Escalade au Moyen-Orient : Attaques en Iran, Qatar et Arabie Saoudite font grimper les prix du pétrole et suscitent des inquiétudes
TÉHÉRAN, Iran – Une série d’attaques à travers le Moyen-Orient a secoué les marchés de l’énergie et alimenté les craintes que le conflit ne connaisse pas de fin prochaine. Le prix du pétrole brut Brent se rapproche d’un sommet sur 52 semaines après qu’Israël a frappé un important champ gazier en Iran, tandis que des frappes iraniennes ont causé des dégâts considérables à un important centre de carburant qatari.
Selon un reportage diffusé par PBS News Hour, Israël a visé South Pars, le plus grand champ gazier du monde, dans le sud de l’Iran. Parallèlement, Israël a poursuivi sa campagne visant à éliminer des figures clés du régime iranien, notamment le ministre du renseignement iranien Esmail Khatib, sanctionné par les États-Unis pour violations des droits de l’homme et cyberattaques.
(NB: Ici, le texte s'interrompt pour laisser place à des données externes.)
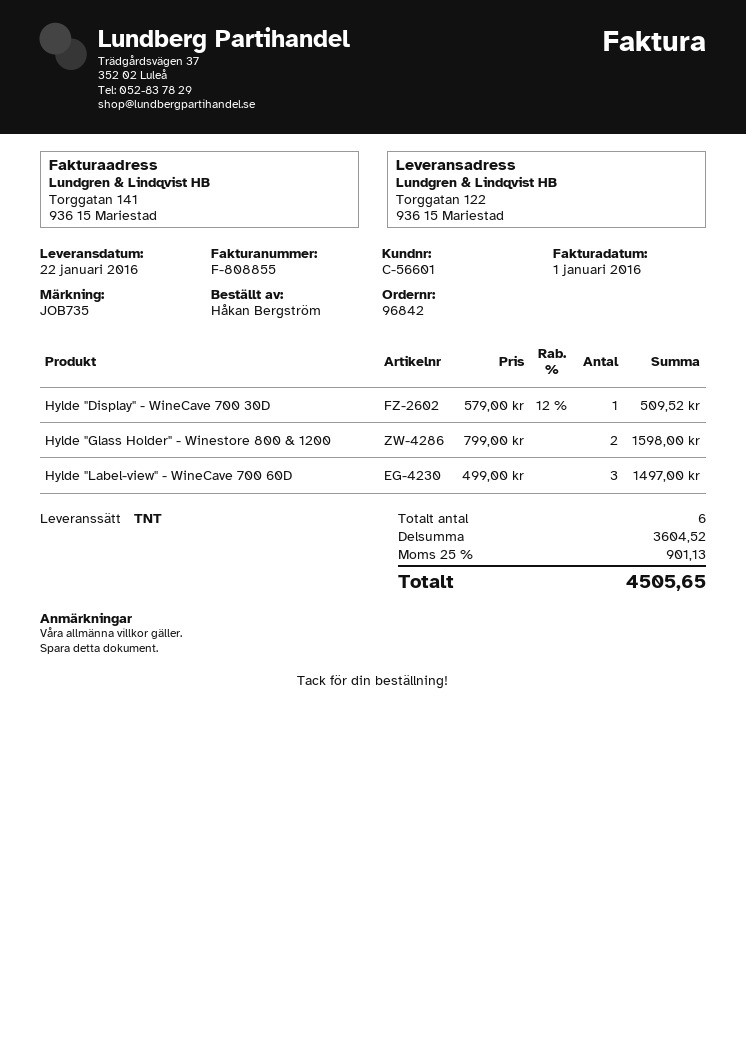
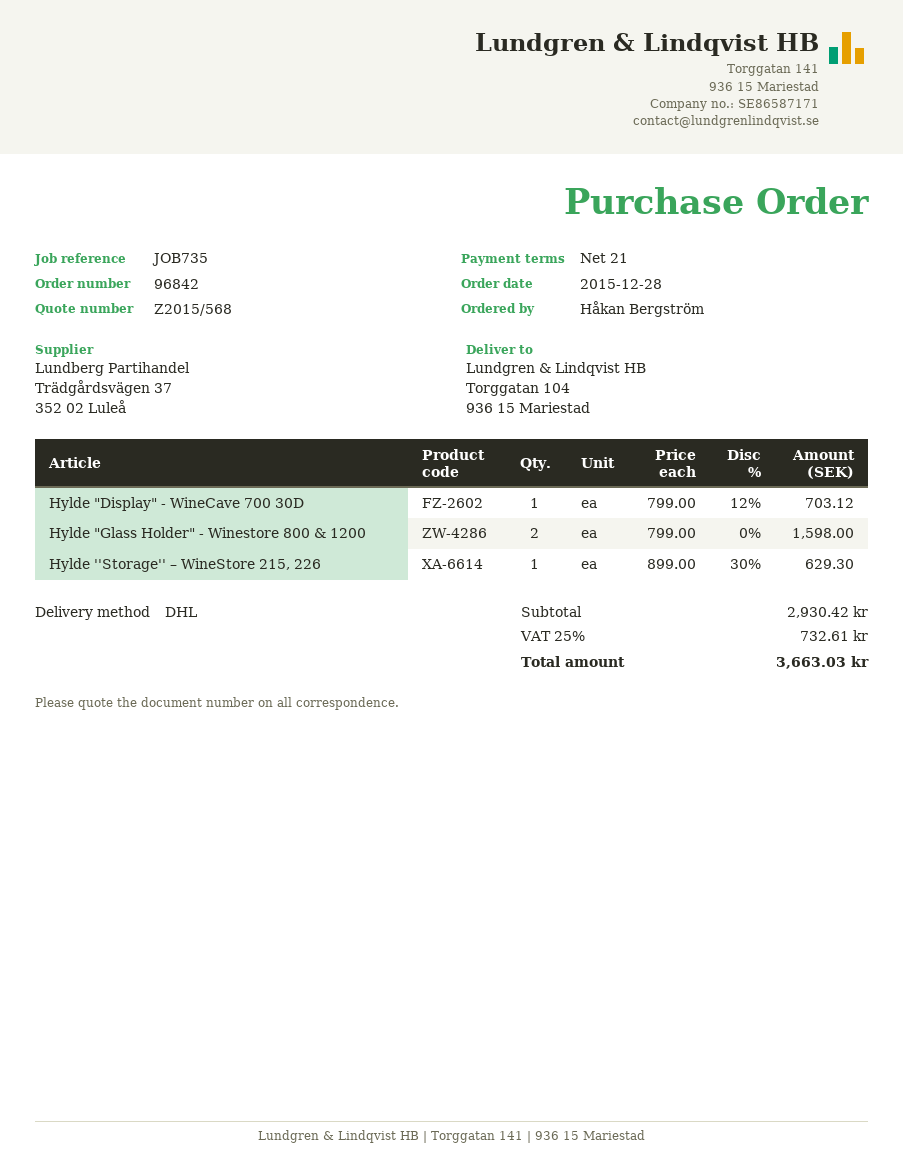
shipping method: TNT -> DHL
ship to: Torggatan 122, 936 15 Mariestad -> Torggatan 104, 936 15 Mariestad
Hylde "Display" - WineCave 700 30D: 1 x 579.00 - 12% = 509.52 -> 1 x 799.00 - 12% = 703.12
Hylde "Label-view" - WineCave 700 60D: 3 x 499.00 = 1497.00 -> none
Hylde ''Storage'' – WineStore 215, 226: none -> 1 x 899.00 - 30% = 629.30
subtotal: 3604.52 -> 2930.42
tax: 25% = 901.13 -> 25% = 732.61
total: 4505.65 -> 3663.03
En réponse, l’Iran a émis des avertissements d’évacuation sans précédent pour les installations énergétiques à travers le Golfe. Des explosions ont été signalées en Arabie Saoudite et le Qatar a admis avoir subi des « dégâts considérables » à un centre énergétique majeur. Le Qatar a également expulsé les diplomates iraniens.
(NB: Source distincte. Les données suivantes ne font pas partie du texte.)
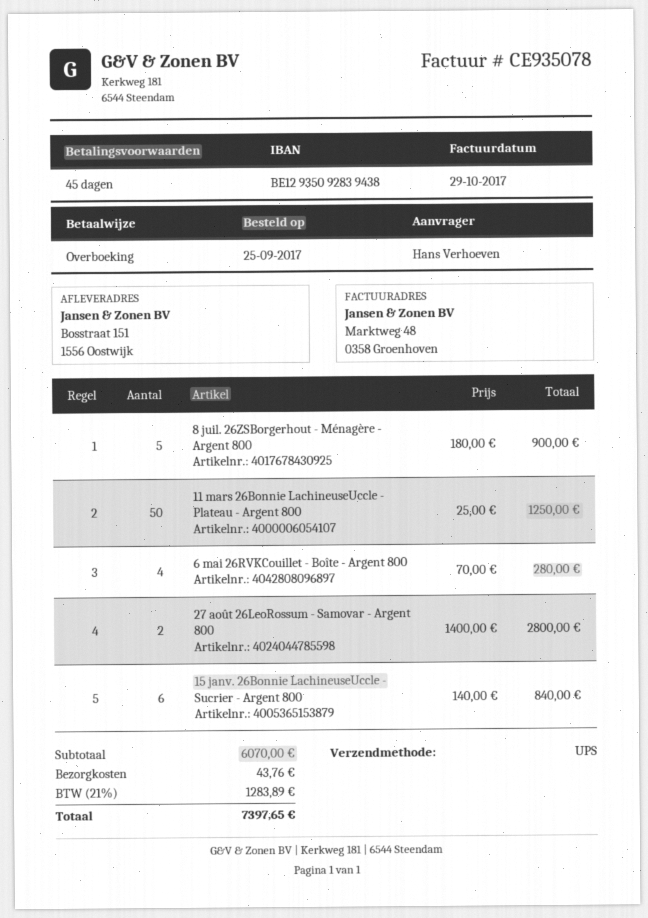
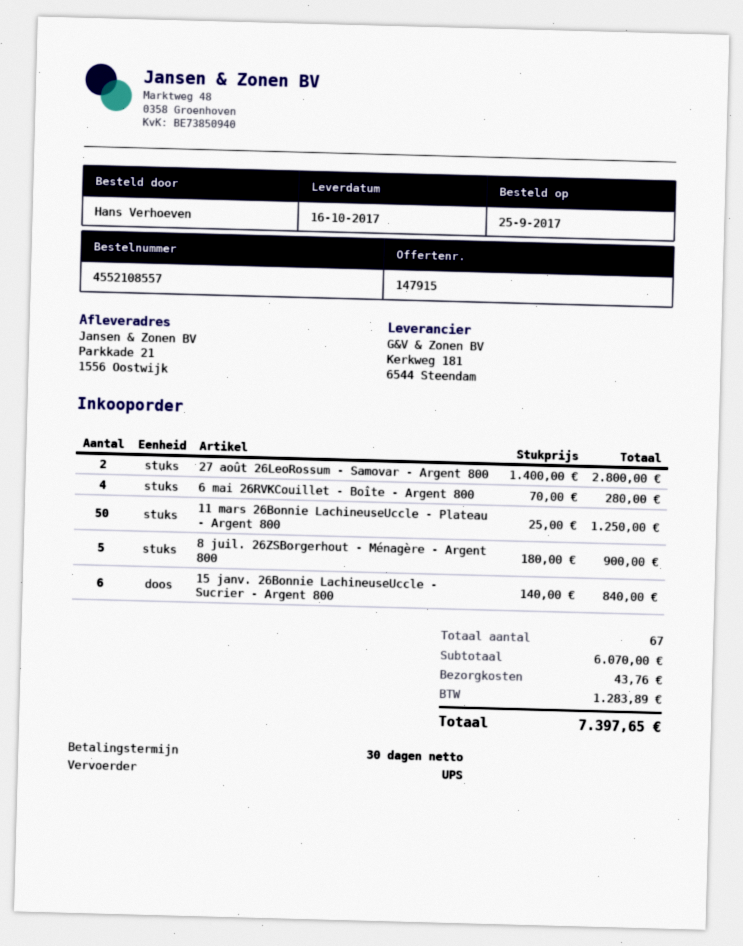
payment terms: 45 days -> 30 days
ship to: Bosstraat 151, 1556 Oostwijk -> Parkkade 21, 1556 Oostwijk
Ces attaques ont ravivé les craintes d’une crise mondiale de l’approvisionnement pétrolier et d’une hausse des prix. Le président américain Donald Trump a averti l’Iran qu’il « ferait exploser » le champ gazier de South Pars si celui-ci attaquait à nouveau le Qatar.
Tensions politiques et divergences d’interprétation
Les événements ont également mis en lumière des divergences au sein du gouvernement américain concernant l’évaluation de la menace iranienne. Lors d’une audience du Comité sénatorial du renseignement, des sénateurs ont exprimé leur préoccupation quant à un possible décalage entre les informations fournies par la communauté du renseignement et les déclarations du président Trump.
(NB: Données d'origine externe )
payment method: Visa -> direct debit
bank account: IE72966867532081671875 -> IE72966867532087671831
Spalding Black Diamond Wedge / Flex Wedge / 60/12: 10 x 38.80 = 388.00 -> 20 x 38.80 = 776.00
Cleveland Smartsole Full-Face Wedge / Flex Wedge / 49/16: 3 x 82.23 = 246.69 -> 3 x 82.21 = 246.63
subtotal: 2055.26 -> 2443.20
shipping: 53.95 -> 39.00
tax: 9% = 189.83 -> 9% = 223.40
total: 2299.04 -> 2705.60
Le sénateur Angus King (I-ME) a interrogé les responsables du renseignement sur la communication des évaluations de la menace iranienne au président. La directrice du renseignement national, Tulsi Gabbard, a affirmé que la communauté du renseignement avait prévenu que l’Iran pourrait utiliser le détroit d’Ormuz comme levier.
Des échanges tendus ont eu lieu entre les sénateurs et les responsables du renseignement concernant les déclarations du président Trump minimisant la menace iranienne. Le sénateur Jon Ossoff (D-GA) a souligné qu’il incombe à la communauté du renseignement de déterminer ce qui constitue une menace pour les États-Unis.
Doutes sur l’efficacité de la stratégie américaine
La démission du directeur du Centre national de lutte contre le terrorisme, Joe Kent, au lendemain des frappes, a également soulevé des questions sur la stratégie américaine. Kent avait écrit que l’Iran ne représentait aucune menace imminente pour la nation.
La directrice Gabbard a cependant affirmé que, selon une opération nommée « Operation Midnight Hammer », le programme d’enrichissement nucléaire iranien avait été « anéanti » et qu’il n’y avait eu aucune tentative de le reconstruire depuis. Cette affirmation contredit les déclarations du président Trump selon lesquelles l’Iran chercherait à reconstruire son programme nucléaire.
Parallèlement, les frappes israéliennes se sont intensifiées au Liban, avec une frappe aérienne à Beyrouth qui a réduit un immeuble résidentiel en ruines. L’armée israélienne a affirmé que l’immeuble abritait des millions de dollars destinés au Hezbollah et a averti les habitants avant la frappe. L’Iran a également lancé une salve de missiles sur Israël, dont certains contenaient des bombes à fragmentation, tuant un couple dans un appartement près de Tel Aviv.